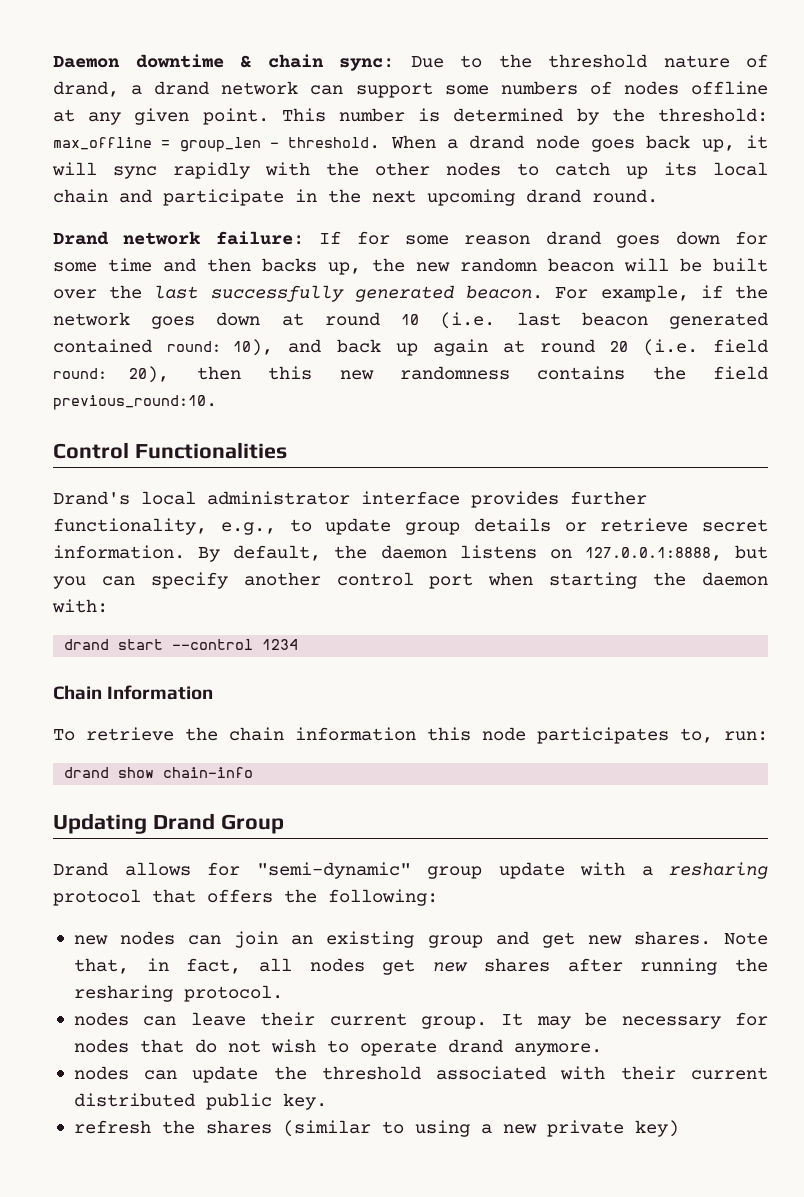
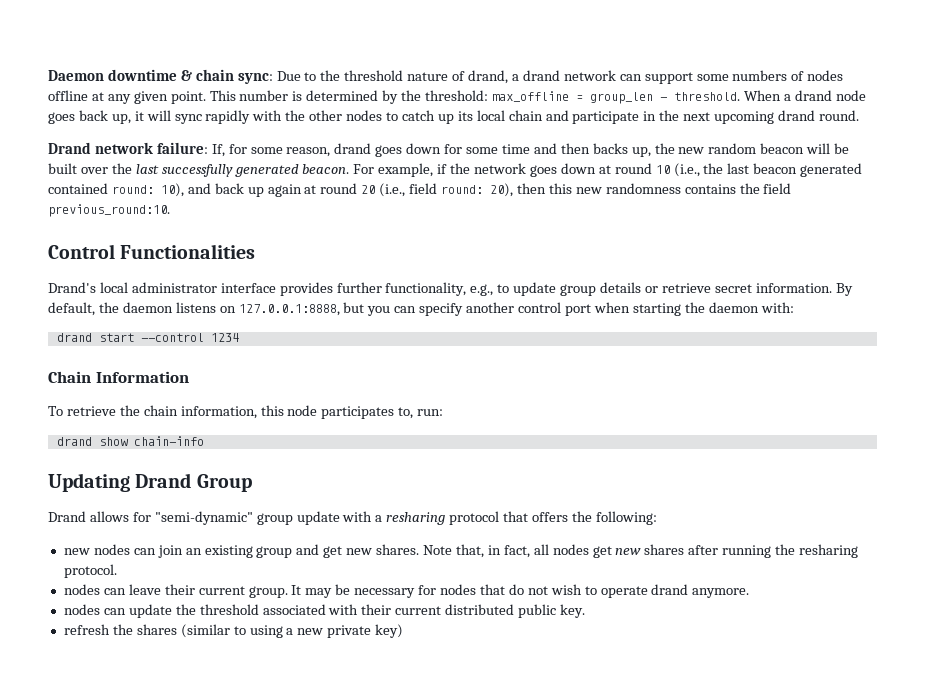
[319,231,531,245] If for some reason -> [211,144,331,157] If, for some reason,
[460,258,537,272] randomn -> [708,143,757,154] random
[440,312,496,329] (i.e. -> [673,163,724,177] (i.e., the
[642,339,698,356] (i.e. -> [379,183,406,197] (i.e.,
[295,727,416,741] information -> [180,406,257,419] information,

__INSTRUCTIONS TO FOLLOW__
Output every entry verbatim. Pictures do not belong in the copy.

__EXERCISE ANSWER__
[319,231,531,245] If for some reason -> [211,144,331,157] If, for some reason,
[460,258,537,272] randomn -> [708,143,757,154] random
[440,312,496,329] (i.e. -> [673,163,724,177] (i.e., the
[642,339,698,356] (i.e. -> [379,183,406,197] (i.e.,
[295,727,416,741] information -> [180,406,257,419] information,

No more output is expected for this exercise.